Z prezentacji na temat choroby Hashimoto, podzielonej na 3 części (z których każda należała do jednego mówcy: Datisa Kaharraziana, Amy Myers i Susan Blum) wynikało, że nie istnieje coś takiego, jak jeden schemat postępowania w chorobach autoimmunologicznych. Poza oczywistymi zasadami (jak unikanie glutenu, nabiału, żywności przetworzonej, modyfikacje diety paleo czy badania nadwrażliwości pokarmowych), każdy terapeuta prezentował własne sposoby postępowania.

Wartością tych prezentacji było także dzielenie się własnymi rozterkami czy problemami, które utrudniają osiągnięcie remisji (np. nieprzestrzeganie diety przez pacjentów). I to, co podkreślali wszyscy prelegenci, leczenie chorób autoimmunologicznych w duchu medycyny funkcjonalnej wymaga czasu, a efekt rzadko kiedy następował natychmiast.
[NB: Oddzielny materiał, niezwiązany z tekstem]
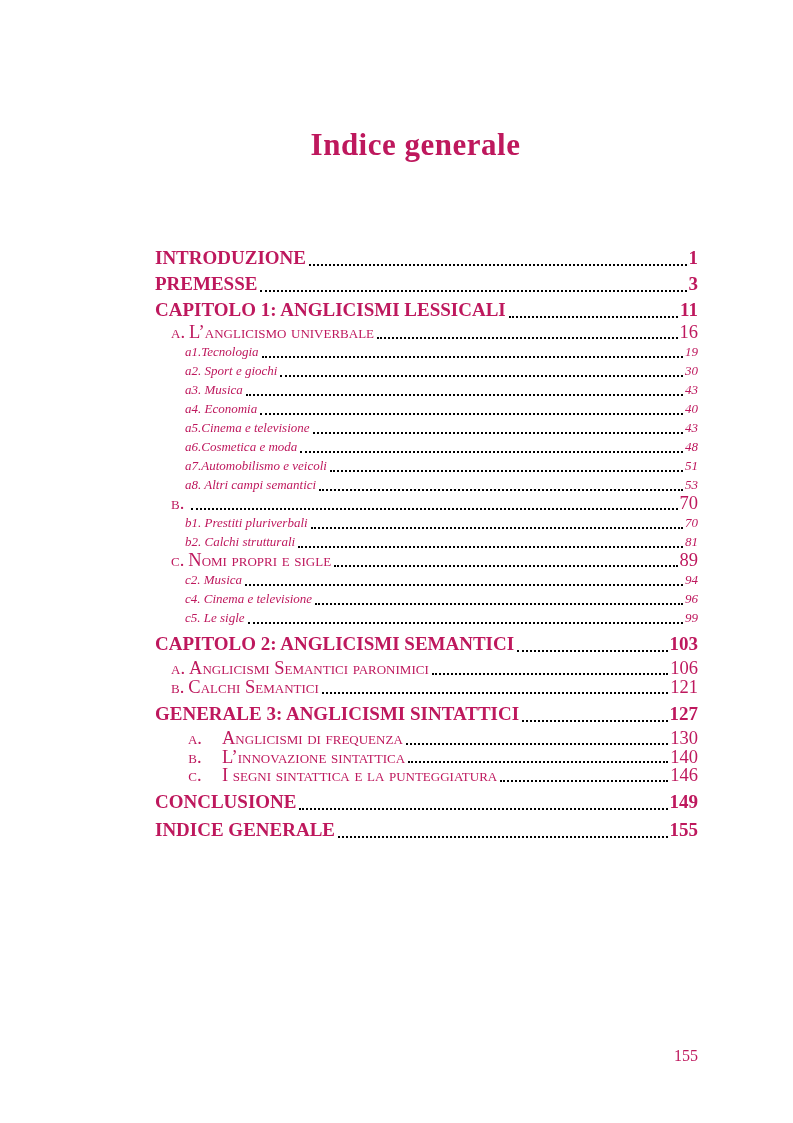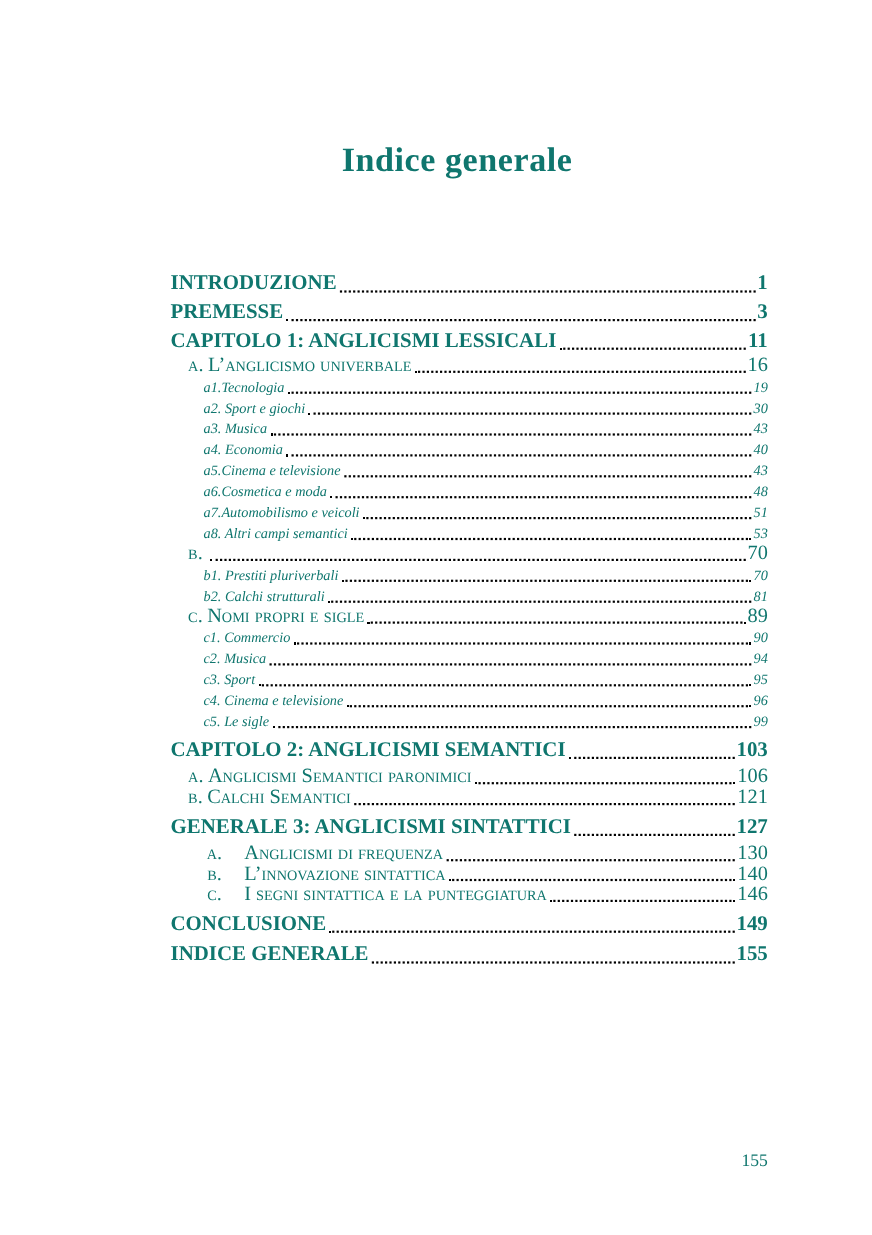--- a/index.html
+++ b/index.html
@@ -6,21 +6,21 @@
     margin: 0;
     padding: 0;
     background: #ffffff;
   }
   .page {
     position: relative;
     width: 793px;
     height: 1123px;
     background: #ffffff;
     font-family: "Liberation Serif", "DejaVu Serif", serif;
-    color: #0f766e;
+    color: #be185d;
     overflow: hidden;
   }
   .doc-title {
     position: absolute;
     left: 155px;
     top: 126px;
     width: 543px;
     text-align: center;
     font-size: 31px;
     line-height: 38px;
@@ -197,35 +197,23 @@
     <span class="pg">81</span>
   </div>
       <div class="row h2">
     <span class="marker">c.</span>
     <span class="label">Nomi propri e sigle</span>
     <span class="dots"></span>
     <span class="pg">89</span>
   </div>
       <div class="row h3">
 
-    <span class="label">c1. Commercio</span>
-    <span class="dots"></span>
-    <span class="pg">90</span>
-  </div>
-      <div class="row h3">
-
     <span class="label">c2. Musica</span>
     <span class="dots"></span>
     <span class="pg">94</span>
-  </div>
-      <div class="row h3">
-
-    <span class="label">c3. Sport</span>
-    <span class="dots"></span>
-    <span class="pg">95</span>
   </div>
       <div class="row h3">
 
     <span class="label">c4. Cinema e televisione</span>
     <span class="dots"></span>
     <span class="pg">96</span>
   </div>
       <div class="row h3">
 
     <span class="label">c5. Le sigle</span>

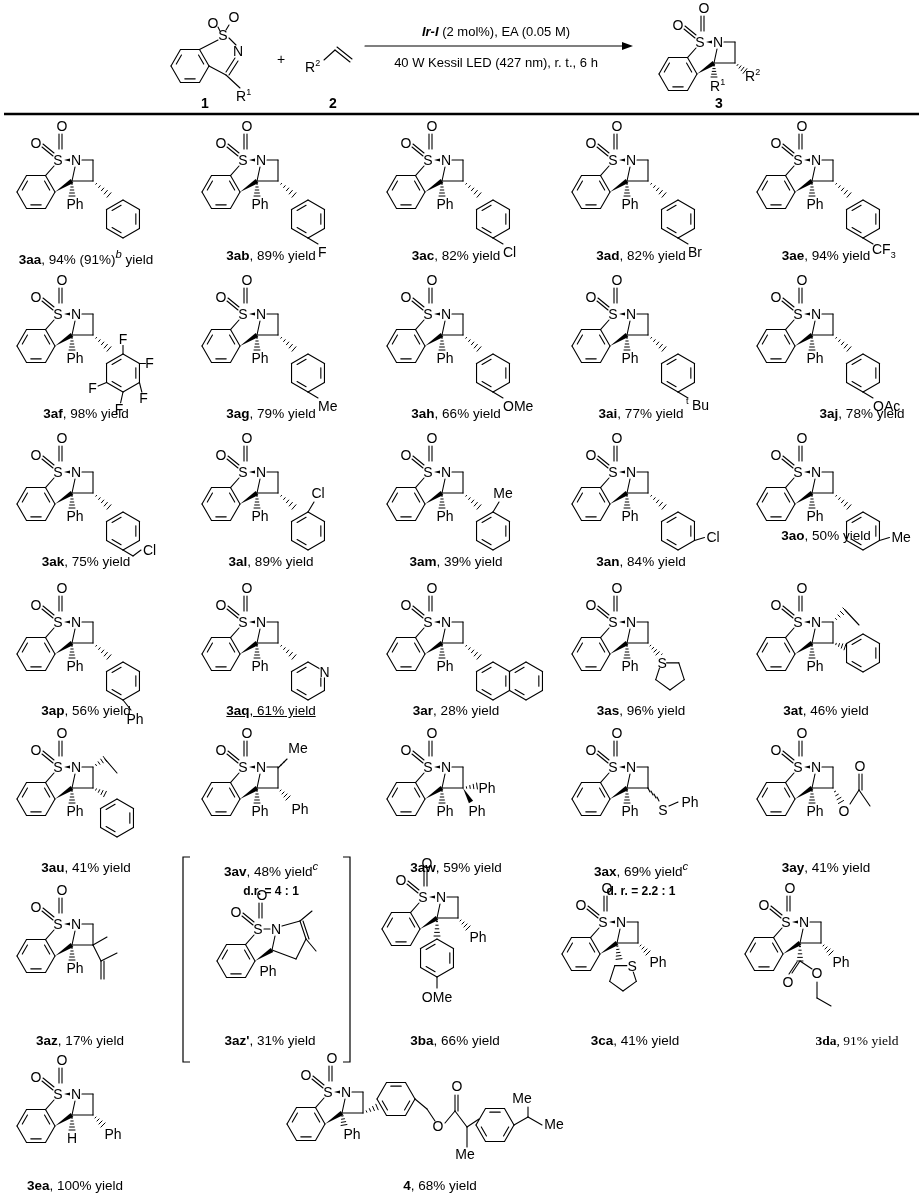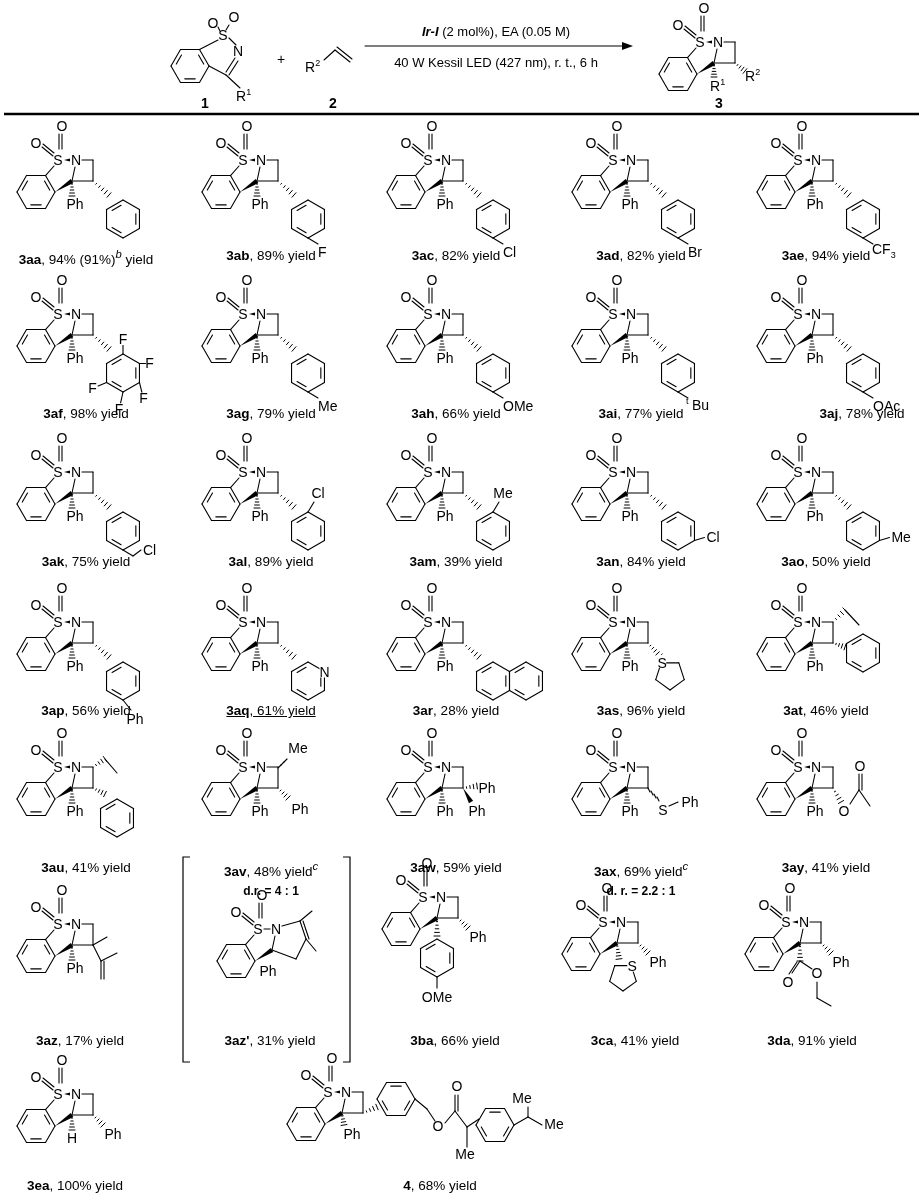--- a/index.html
+++ b/index.html
@@ -1633,33 +1633,33 @@
     <div class="caption" style="left: 826px; top: 248px;"><b>3ae</b><span>, 94%</span><span> yield</span></div>
     <div class="caption" style="left: 86px; top: 406px;"><b>3af</b><span>, 98%</span><span> yield</span></div>
     <div class="caption" style="left: 271px; top: 406px;"><b>3ag</b><span>, 79%</span><span> yield</span></div>
     <div class="caption" style="left: 456px; top: 406px;"><b>3ah</b><span>, 66%</span><span> yield</span></div>
     <div class="caption" style="left: 641px; top: 406px;"><b>3ai</b><span>, 77%</span><span> yield</span></div>
     <div class="caption" style="left: 826px; top: 406px; margin-left: 36px;"><b>3aj</b><span>, 78%</span><span> yield</span></div>
     <div class="caption" style="left: 86px; top: 554px;"><b>3ak</b><span>, 75%</span><span> yield</span></div>
     <div class="caption" style="left: 271px; top: 554px;"><b>3al</b><span>, 89%</span><span> yield</span></div>
     <div class="caption" style="left: 456px; top: 554px;"><b>3am</b><span>, 39%</span><span> yield</span></div>
     <div class="caption" style="left: 641px; top: 554px;"><b>3an</b><span>, 84%</span><span> yield</span></div>
-    <div class="caption" style="left: 826px; top: 554px;"><b>3ao</b><span>, 50%</span><span> yield</span></div>
+    <div class="caption" style="left: 826px; top: 528px;"><b>3ao</b><span>, 50%</span><span> yield</span></div>
     <div class="caption" style="left: 86px; top: 703px;"><b>3ap</b><span>, 56%</span><span> yield</span></div>
     <div class="caption" style="left: 271px; top: 703px; text-decoration: underline;"><b>3aq</b><span>, 61%</span><span> yield</span></div>
     <div class="caption" style="left: 456px; top: 703px;"><b>3ar</b><span>, 28%</span><span> yield</span></div>
     <div class="caption" style="left: 641px; top: 703px;"><b>3as</b><span>, 96%</span><span> yield</span></div>
     <div class="caption" style="left: 826px; top: 703px;"><b>3at</b><span>, 46%</span><span> yield</span></div>
     <div class="caption" style="left: 86px; top: 860px;"><b>3au</b><span>, 41%</span><span> yield</span></div>
     <div class="caption" style="left: 271px; top: 860px;"><b>3av</b><span>, 48%</span><span> yield</span><sup style="font-style: italic;">c</sup></div>
     <div class="dr" style="left: 271px; top: 884px;">d.r. = 4 : 1</div>
     <div class="caption" style="left: 456px; top: 860px;"><b>3aw</b><span>, 59%</span><span> yield</span></div>
     <div class="caption" style="left: 641px; top: 860px;"><b>3ax</b><span>, 69%</span><span> yield</span><sup style="font-style: italic;">c</sup></div>
     <div class="dr" style="left: 641px; top: 884px;">d. r. = 2.2 : 1</div>
     <div class="caption" style="left: 826px; top: 860px;"><b>3ay</b><span>, 41%</span><span> yield</span></div>
     <div class="caption" style="left: 80px; top: 1033px;"><b>3az</b><span>, 17%</span><span> yield</span></div>
     <div class="caption" style="left: 270px; top: 1033px;"><b>3az'</b><span>, 31%</span><span> yield</span></div>
     <div class="caption" style="left: 455px; top: 1033px;"><b>3ba</b><span>, 66%</span><span> yield</span></div>
     <div class="caption" style="left: 635px; top: 1033px;"><b>3ca</b><span>, 41%</span><span> yield</span></div>
-    <div class="caption" style="left: 812px; top: 1033px;"><b>3da</b><span>, 91%</span><span> yield</span></div>
+    <div class="caption" style="left: 857px; top: 1033px; font-family: Liberation Serif, serif;"><b>3da</b><span>, 91%</span><span> yield</span></div>
     <div class="caption" style="left: 75px; top: 1178px;"><b>3ea</b><span>, 100%</span><span> yield</span></div>
     <div class="caption" style="left: 440px; top: 1178px;"><b>4</b><span>, 68%</span><span> yield</span></div>
   </div>
 
 </body></html>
Mimo to efekt ten następował i był trwały. Większość prezentowanych przypadków to były obserwacje trwające po kilka lat.

Kurkumina wchodzi na scenę

Oczywiście słuchając wykładów starałam się wyłapywać istotne wskazówki odnośnie leczenia chorób autoimmunologicznych. O ile nie zrobiły na mnie wrażenia doniesienia na temat znaczenia naltreksonu w małej dawce, tak odniosłam wrażenie, że zainteresowanie wszystkich skupiało się na kurkuminie. Kurkumina była obecna niemal w każdym z przedstawianych protokołów i wszyscy podkreślali jej cenne właściwości przeciwzapalne. Czas więc ją wypróbować.

właściwości kurkuminy

Podsumowanie

Żeby jednak sprawiedliwości stało się zadość, dodam na koniec, że nie wszystko było idealnie.

Prezentacje Alessio Fasano i Yehudy Schoenfelda były niemal dokładnie takie same, jak na konferencji w Indiach (o tej konferencji pisałam TUTAJ). Ciekawe, ale nic nowego.

Oberwało się od wykładowców organizatorom, którzy na konferencji poświęconej m.in. roli toksyn chemicznych w rozwoju chorób autoimmunologicznych serwowali kawę w plastikowych kubkach. Ot samo życie… 🙂

Mimo to „udział” (a przynajmniej dostęp) w konferencji uważam za niezwykle udany, a konferencję za ważne źródło informacji. Jeśli kogoś interesują inne konferencje organizowane przez Instytut Medycyny Funkcjonalnej, warto śledzić informacje na stronie www.ifm.org.